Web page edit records
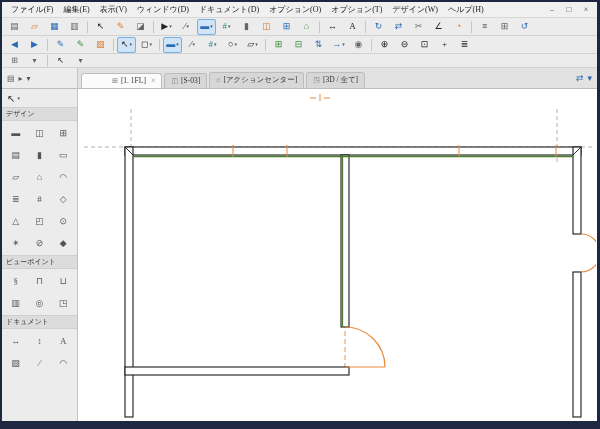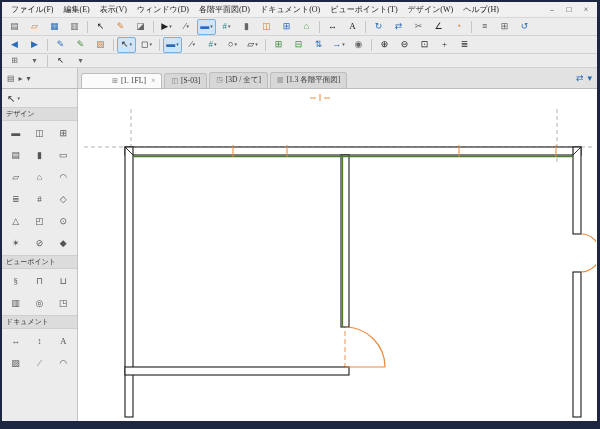--- a/index.html
+++ b/index.html
@@ -72,7 +72,7 @@
 
         <div class="menu-item"><span>ウィンドウ(D)</span></div>
 
-        <div class="menu-item"><span>各階平面図(D)</span></div>
+        <div class="menu-item"><span>ドキュメント(D)</span></div>
 
         <div class="menu-item"><span>ドキュメント(O)</span></div>
 

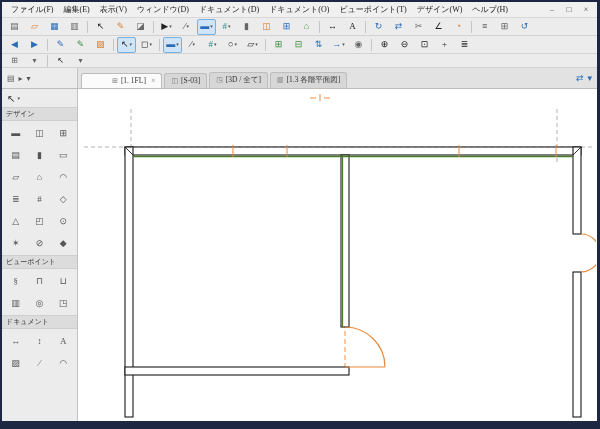--- a/index.html
+++ b/index.html
@@ -74,7 +74,7 @@
 
         <div class="menu-item"><span>ドキュメント(D)</span></div>
 
-        <div class="menu-item"><span>ドキュメント(O)</span></div>
+        <div class="menu-item"><span>オプション(O)</span></div>
 
         <div class="menu-item"><span>ビューポイント(T)</span></div>
 

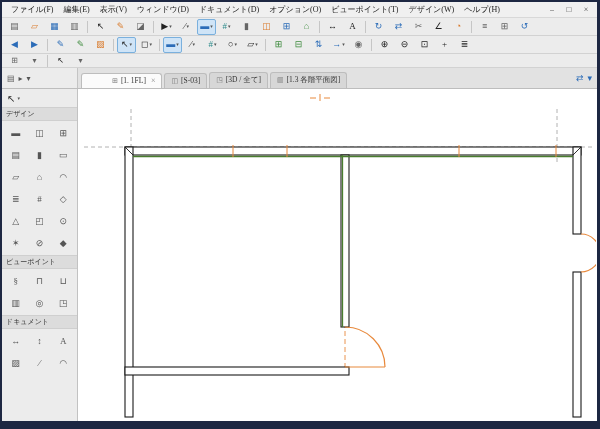--- a/index.html
+++ b/index.html
@@ -76,7 +76,7 @@
 
         <div class="menu-item"><span>オプション(O)</span></div>
 
-        <div class="menu-item"><span>ビューポイント(T)</span></div>
+        <div class="menu-item"><span>オプション(T)</span></div>
 
         <div class="menu-item"><span>デザイン(W)</span></div>
 

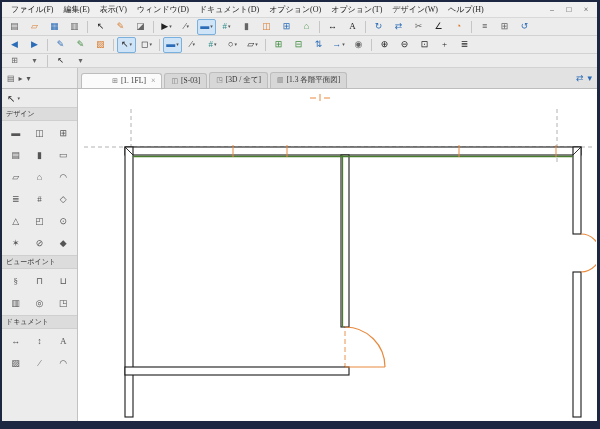--- a/index.html
+++ b/index.html
@@ -403,6 +403,11 @@
 
         </div>
 
+        <div class="tab">
+          <span class="ticon">⌂</span>
+          <span class="tlabel">[アクションセンター]</span>
+
+        </div>
 
         <div class="tab">
           <span class="ticon">◳</span>

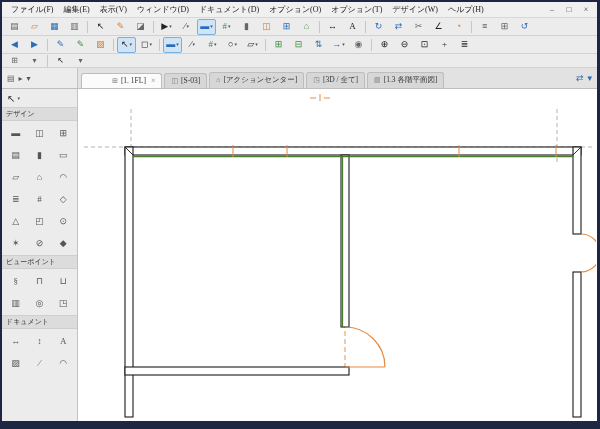--- a/index.html
+++ b/index.html
@@ -415,11 +415,6 @@
 
         </div>
 
-        <div class="tab">
-          <span class="ticon">▥</span>
-          <span class="tlabel">[1.3 各階平面図]</span>
-
-        </div>
 
     </div>
     <div class="tab-nav">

> [Assignment]: Every record must be set down again exactly; pictures do not belong in the copy.

> [Exercise response]:
--- a/index.html
+++ b/index.html
@@ -72,7 +72,7 @@
 
         <div class="menu-item"><span>ウィンドウ(D)</span></div>
 
-        <div class="menu-item"><span>各階平面図(D)</span></div>
+        <div class="menu-item"><span>ドキュメント(D)</span></div>
 
         <div class="menu-item"><span>ドキュメント(O)</span></div>
 

--- a/index.html
+++ b/index.html
@@ -74,7 +74,7 @@
 
         <div class="menu-item"><span>ドキュメント(D)</span></div>
 
-        <div class="menu-item"><span>ドキュメント(O)</span></div>
+        <div class="menu-item"><span>オプション(O)</span></div>
 
         <div class="menu-item"><span>ビューポイント(T)</span></div>
 

--- a/index.html
+++ b/index.html
@@ -76,7 +76,7 @@
 
         <div class="menu-item"><span>オプション(O)</span></div>
 
-        <div class="menu-item"><span>ビューポイント(T)</span></div>
+        <div class="menu-item"><span>オプション(T)</span></div>
 
         <div class="menu-item"><span>デザイン(W)</span></div>
 

--- a/index.html
+++ b/index.html
@@ -403,6 +403,11 @@
 
         </div>
 
+        <div class="tab">
+          <span class="ticon">⌂</span>
+          <span class="tlabel">[アクションセンター]</span>
+
+        </div>
 
         <div class="tab">
           <span class="ticon">◳</span>

--- a/index.html
+++ b/index.html
@@ -415,11 +415,6 @@
 
         </div>
 
-        <div class="tab">
-          <span class="ticon">▥</span>
-          <span class="tlabel">[1.3 各階平面図]</span>
-
-        </div>
 
     </div>
     <div class="tab-nav">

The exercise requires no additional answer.